KT Ramesh, the Alonzo G. Decker Jr. Professor of Science and Engineering and senior advisor to the president for AI, is the Executive Director of the AI-X Foundry. He is a professor in the Departments of Mechanical Engineering and Materials Science and Engineering in the Whiting School, with a joint appointment in the Department of Earth and Planetary Sciences in the Krieger School of Arts and Sciences. He is currently also the director of the Hopkins Extreme Materials Institute (HEMI). His current research focuses on AI for materials design, impact biomechanics, hypersonics, and protecting the Earth from incoming asteroids.

Alexis Battle

Alexis Battle, Johns Hopkins AI-X Foundry Deputy Executive Director, is also the director of the Malone Center for Engineering in Healthcare and an associate professor in biomedical engineering with secondary appointments in computer science as well as the department of genetic medicine at Johns Hopkins School of Medicine. She was a 2016 Searle Scholar and a 2019 Microsoft Investigator Fellow. Her research focuses on machine learning and developing statistical methods to examine how genetic differences between individuals contribute to differences in health, from cellular-level changes to disease outcomes. She specializes in unlocking the secrets and function of the human genome by analyzing large-scale genomic sequencing data.

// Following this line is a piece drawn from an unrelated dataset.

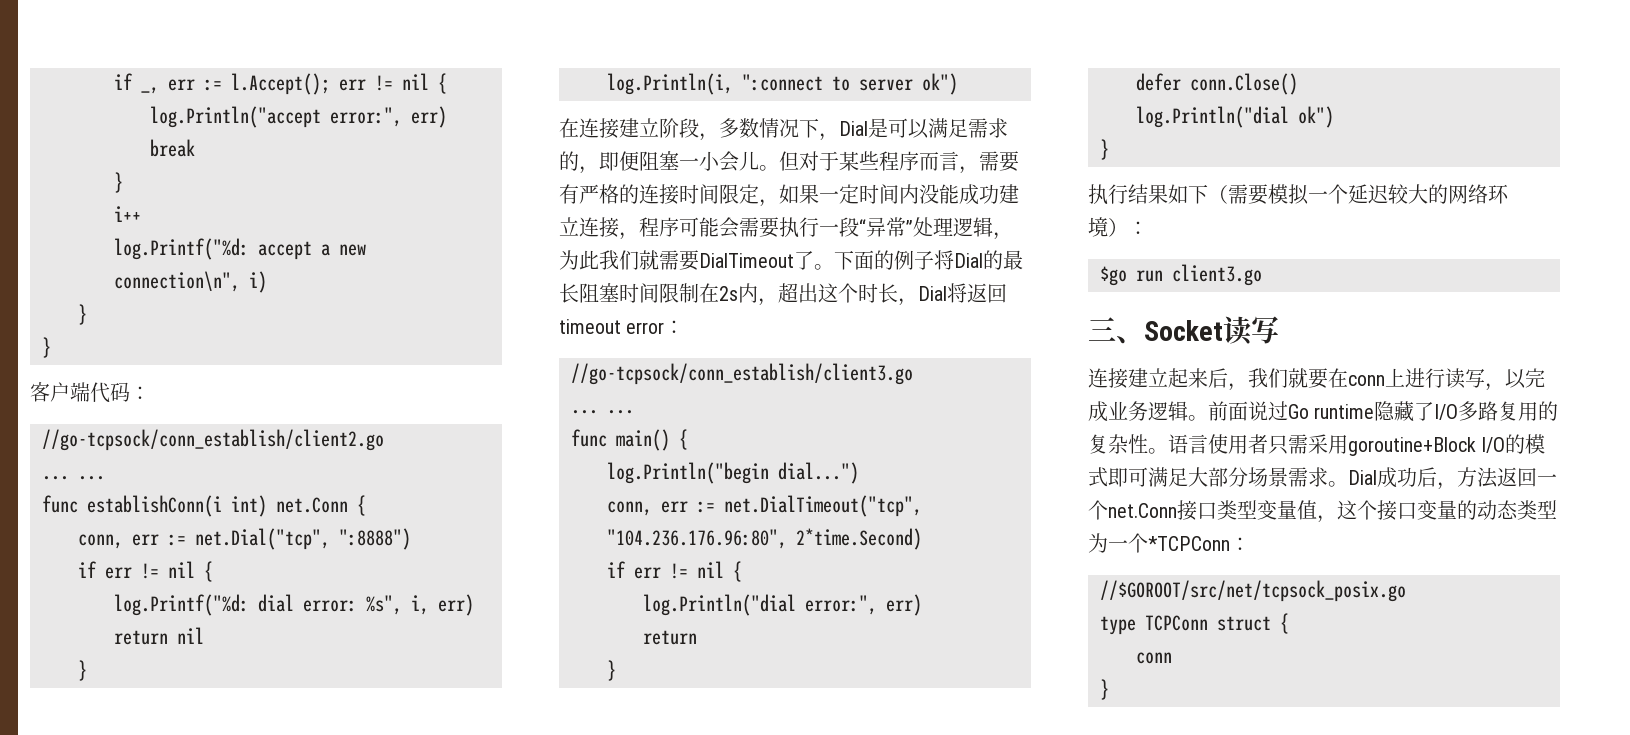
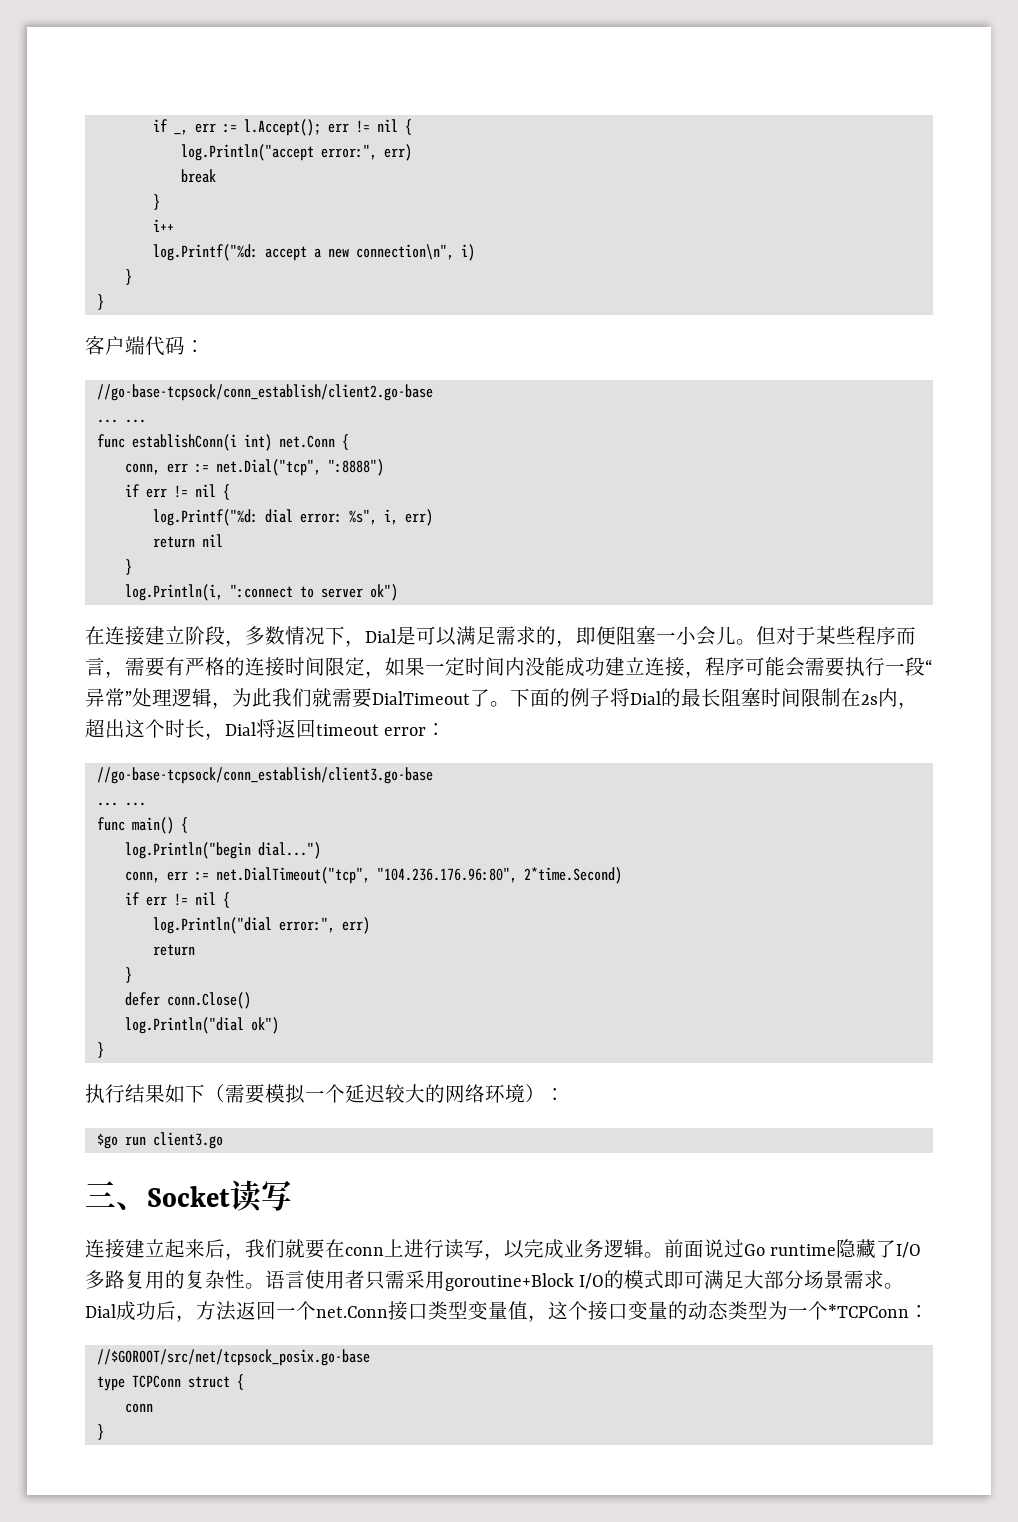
[42,429,384,451] //go-tcpsock/conn_establish/client2.go -> [96,384,433,401] //go-base-tcpsock/conn_establish/client2.go-base
[571,363,913,385] //go-tcpsock/conn_establish/client3.go -> [96,767,433,784] //go-base-tcpsock/conn_establish/client3.go-base
[1100,580,1406,602] //$GOROOT/src/net/tcpsock_posix.go -> [96,1349,370,1366] //$GOROOT/src/net/tcpsock_posix.go-base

The Johns Hopkins AI-X Foundry is a university-based organization with an ambitious global vision: the intentional collaboration of human and artificial intelligence (AI), with AI learning from humans and humans learning from AI, bringing their complementary strengths together towards the goal of understanding and improving the human condition.

Symposium Organizing Committee: Alexis Battle, Rama Chellappa, Mark Dredze, KT Ramesh, Alex Szalay, and Alan Yuille.